Problem
In the records below, the part to copy starts at the line containing "(437, 1231) none -> [60,1517,76,1530] 4." and goes to the last line; output it exactly, without pictures.

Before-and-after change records
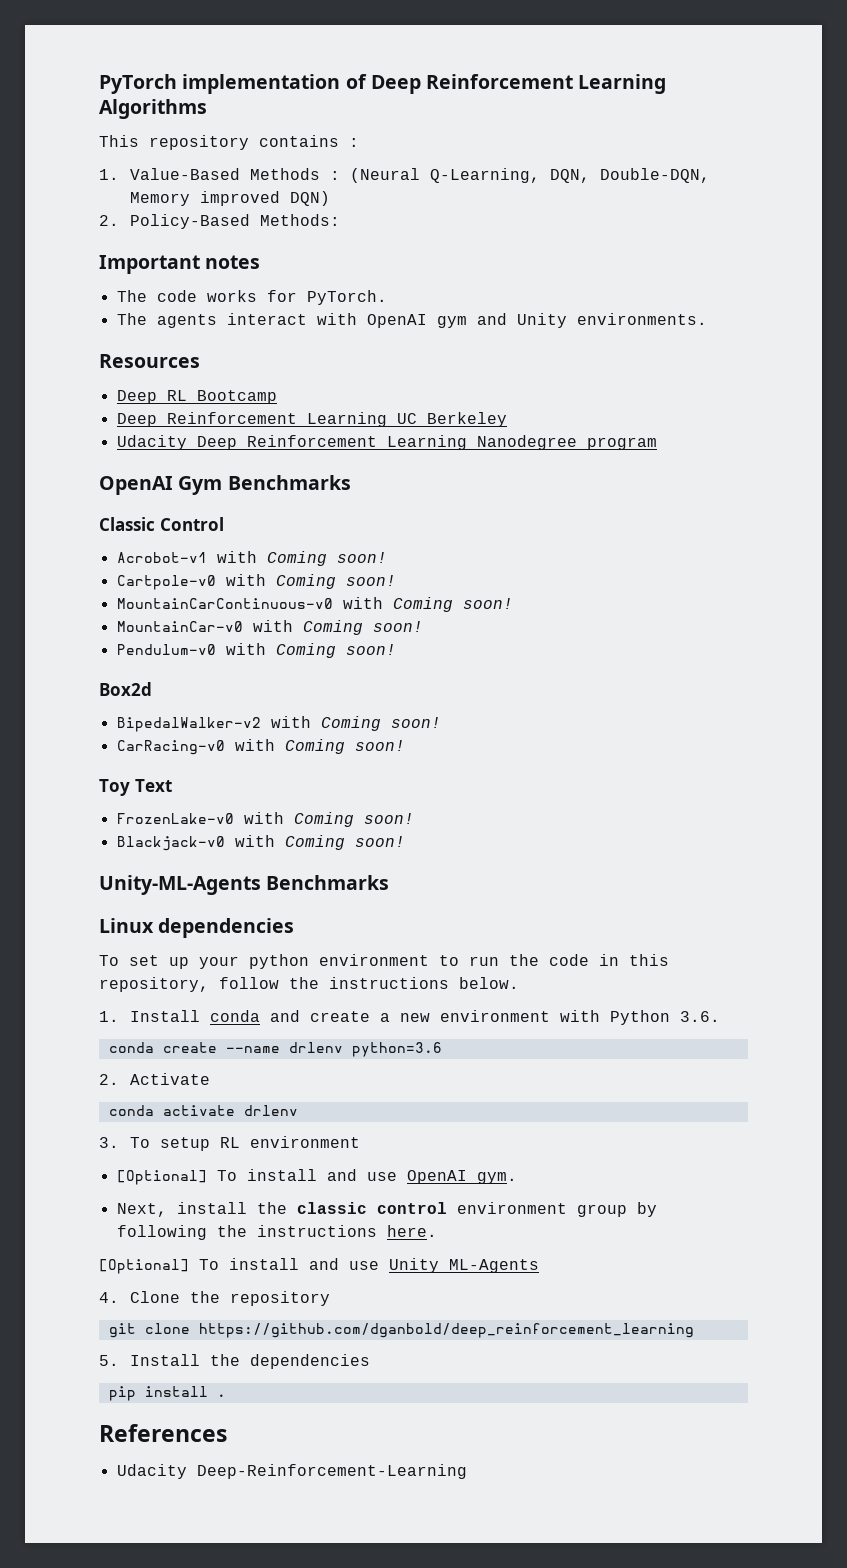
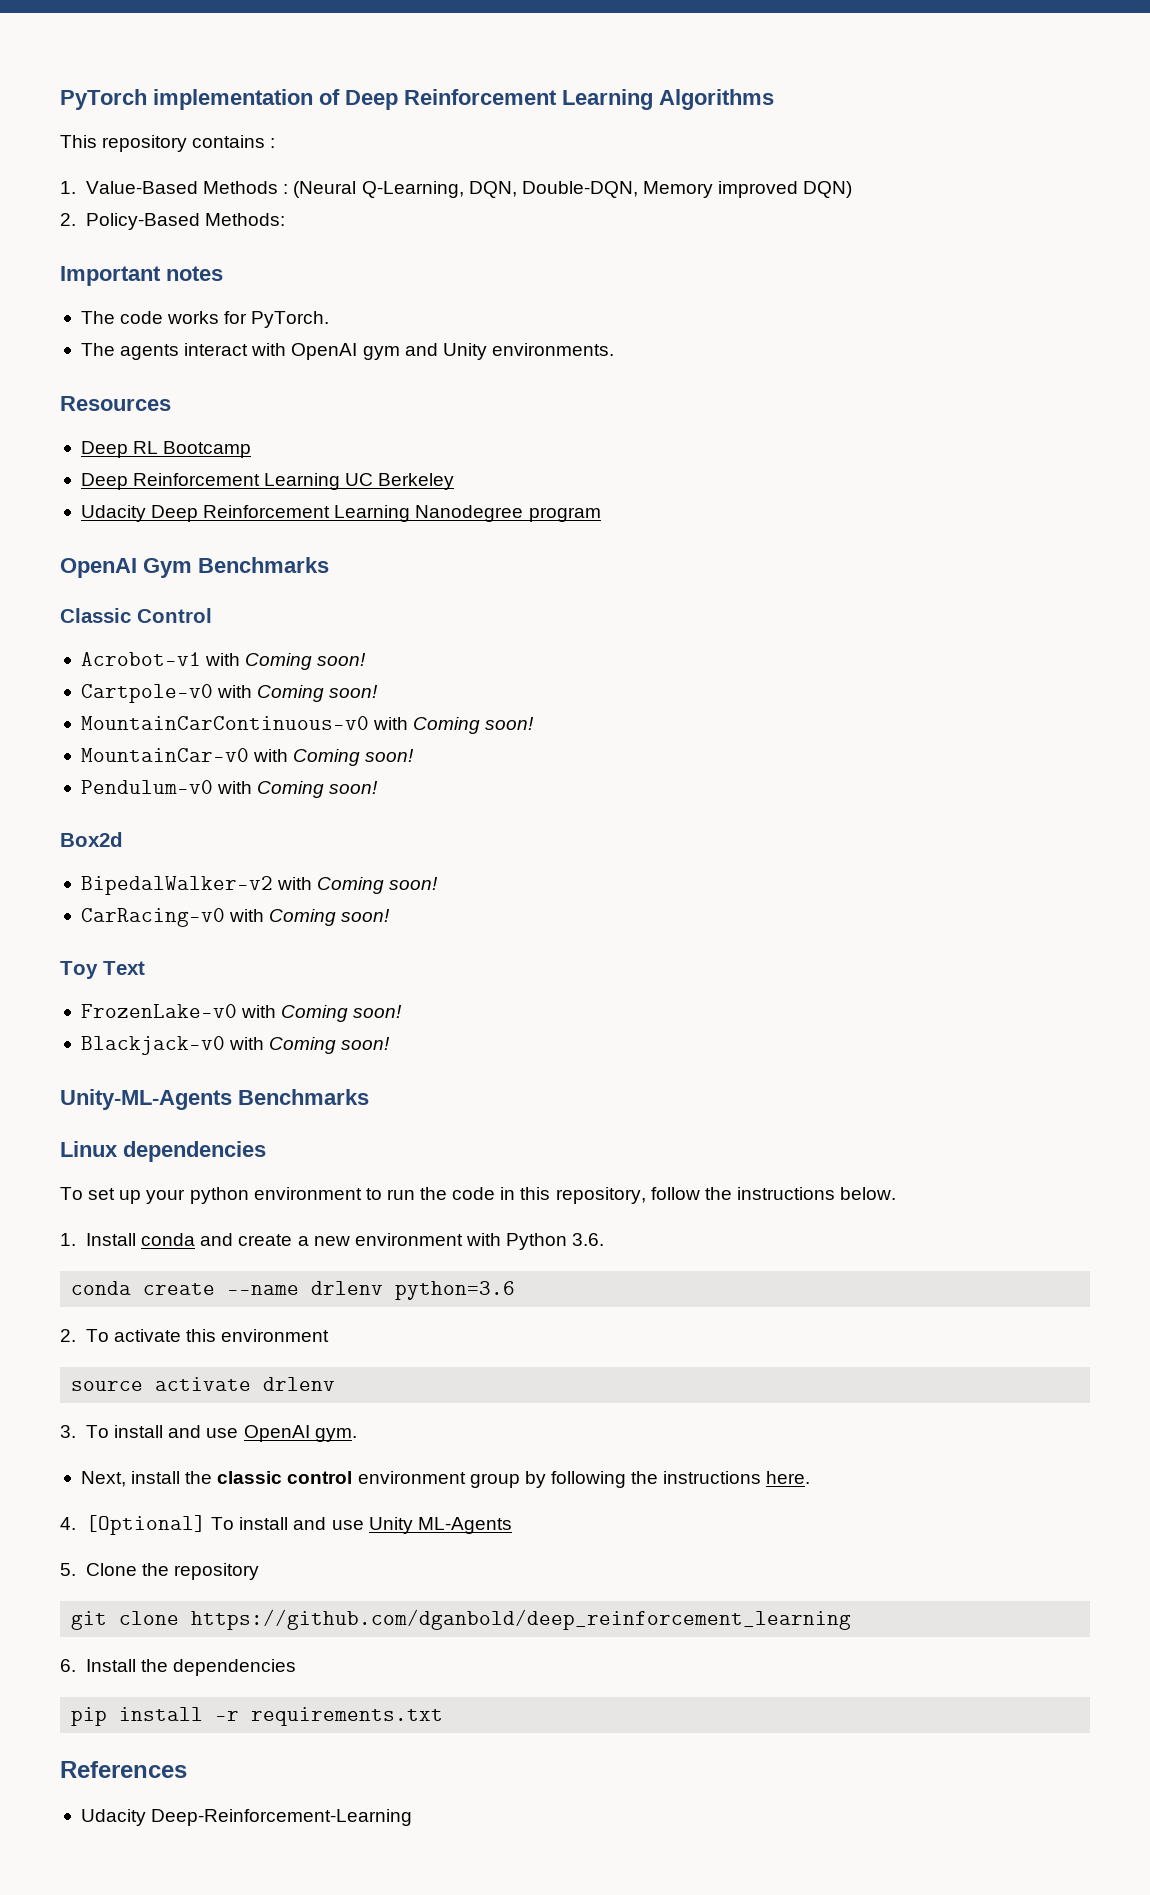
[129,1073,210,1085] [108,1105,154,1116] Activate // conda -> [86,1329,330,1342] [71,1381,144,1391] To activate this environment // source
[159,1136,360,1151] [116,1170,237,1185] setup RL environment // [Optional] To -> (110, 1431) none
(437, 1231) none -> [60,1517,76,1530] 4.
[99,1292,119,1303] 4. -> [60,1563,76,1576] 5.
[99,1355,119,1366] 5. -> [60,1659,76,1672] 6.
[216,1394,226,1397] . -> [215,1707,444,1726] -r requirements.txt

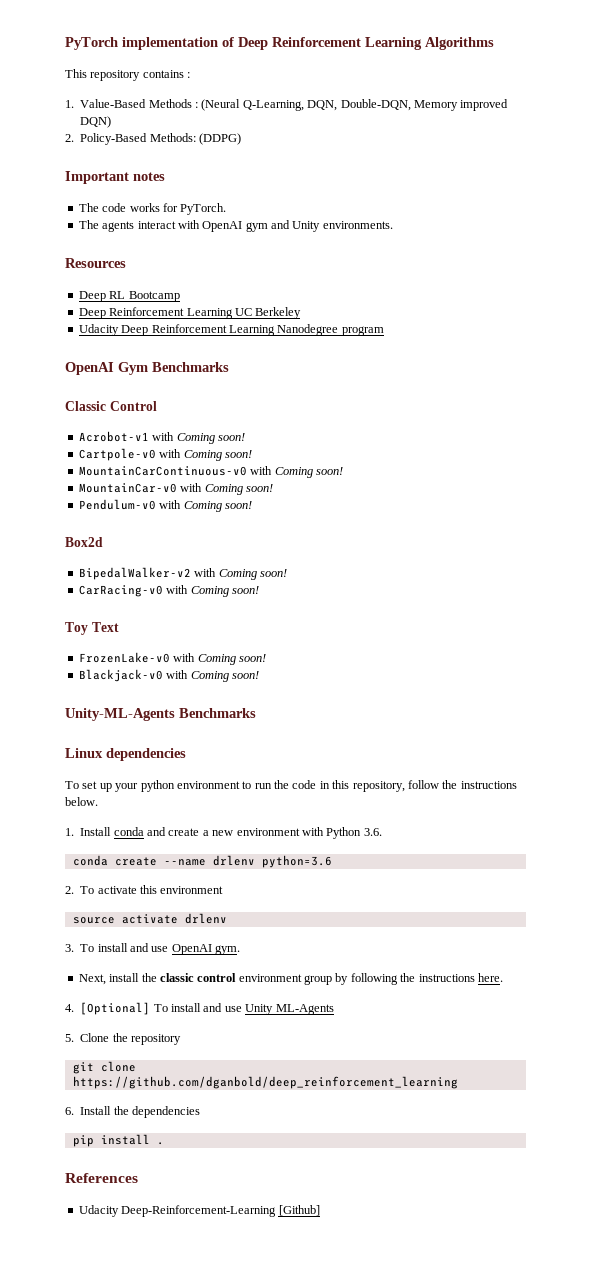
(286, 219) none -> [199,133,241,145] (DDPG)
[215,1707,444,1726] -r requirements.txt -> [156,1142,164,1145] .
(413, 1817) none -> [278,1205,320,1216] [Github]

Response box
(437, 1231) none -> [60,1517,76,1530] 4.
[99,1292,119,1303] 4. -> [60,1563,76,1576] 5.
[99,1355,119,1366] 5. -> [60,1659,76,1672] 6.
[216,1394,226,1397] . -> [215,1707,444,1726] -r requirements.txt

(286, 219) none -> [199,133,241,145] (DDPG)
[215,1707,444,1726] -r requirements.txt -> [156,1142,164,1145] .
(413, 1817) none -> [278,1205,320,1216] [Github]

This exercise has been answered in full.